Front-end code edit data
+ + + + + + +
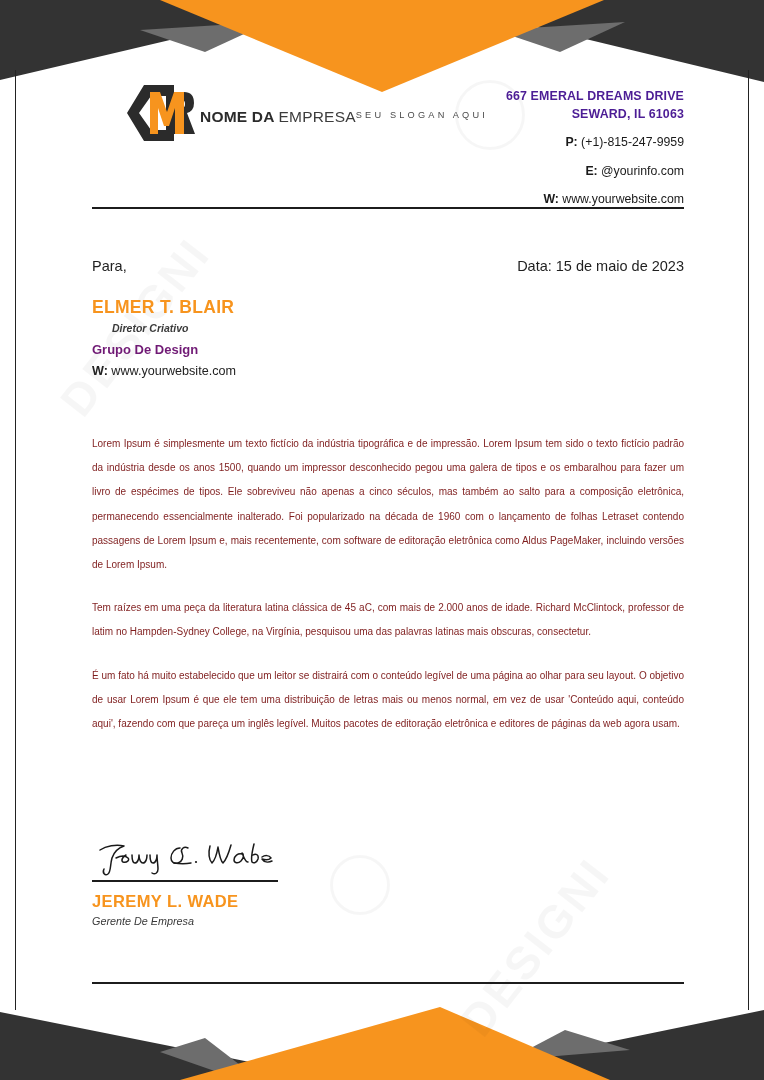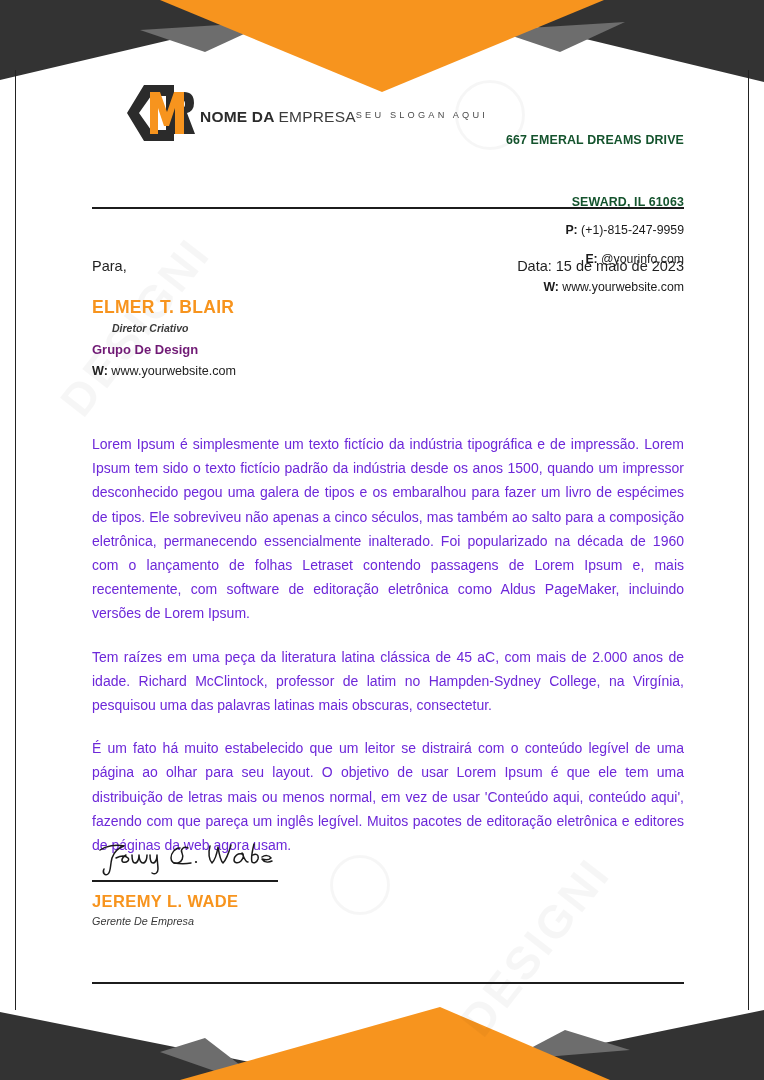--- a/index.html
+++ b/index.html
@@ -82,11 +82,10 @@
   .contact-block .addr {
     font-size: 12.4px;
     font-weight: 700;
-    color: #14532d;
+    color: #4c1d95;
     letter-spacing: 0.15px;
     line-height: 1.42;
     text-transform: uppercase;
-    margin-top: 44px;
   }
   .contact-block .row {
     font-size: 12.3px;

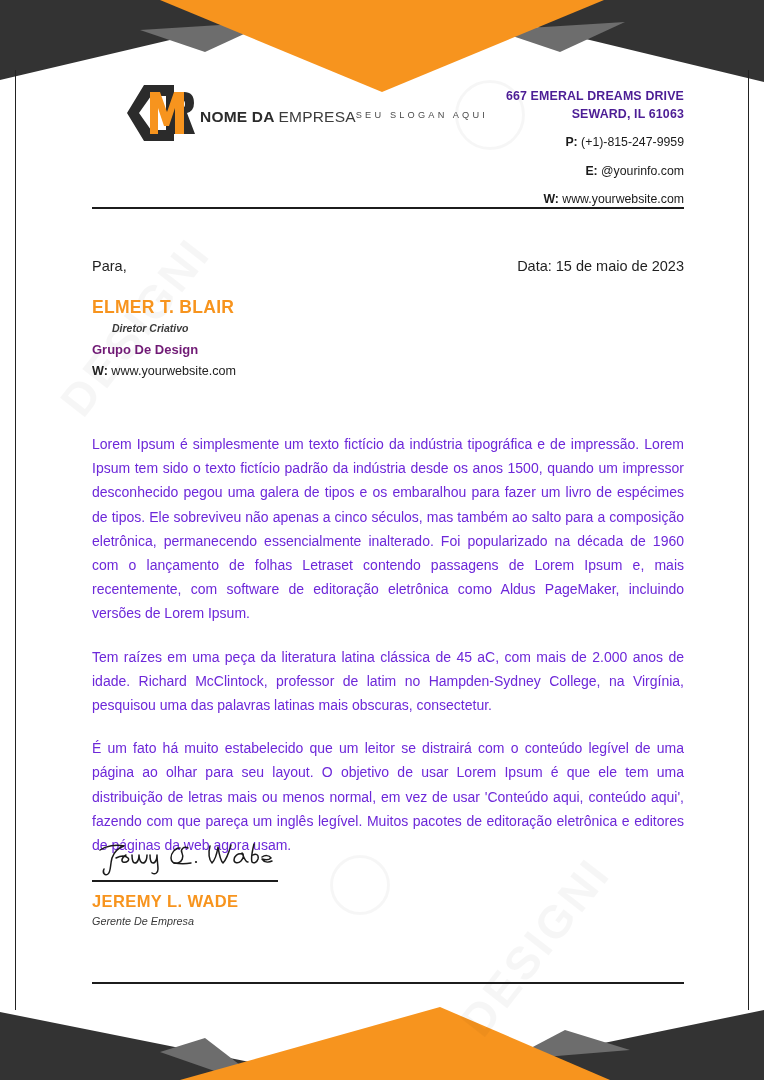--- a/index.html
+++ b/index.html
@@ -162,9 +162,9 @@
     width: 592px;
   }
   .body-copy p {
-    font-size: 14px;
+    font-size: 10px;
     line-height: 24.2px;
-    color: #6d28d9;
+    color: #7f1d1d;
     text-align: justify;
     margin-bottom: 19px;
   }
+ + + + + + +
TASK ITEM: Your job is to transcribe the records exactly and in full. Pictures are not part of the copy.

ANSWER TO THIS TASK:
--- a/index.html
+++ b/index.html
@@ -82,11 +82,10 @@
   .contact-block .addr {
     font-size: 12.4px;
     font-weight: 700;
-    color: #14532d;
+    color: #4c1d95;
     letter-spacing: 0.15px;
     line-height: 1.42;
     text-transform: uppercase;
-    margin-top: 44px;
   }
   .contact-block .row {
     font-size: 12.3px;

--- a/index.html
+++ b/index.html
@@ -162,9 +162,9 @@
     width: 592px;
   }
   .body-copy p {
-    font-size: 14px;
+    font-size: 10px;
     line-height: 24.2px;
-    color: #6d28d9;
+    color: #7f1d1d;
     text-align: justify;
     margin-bottom: 19px;
   }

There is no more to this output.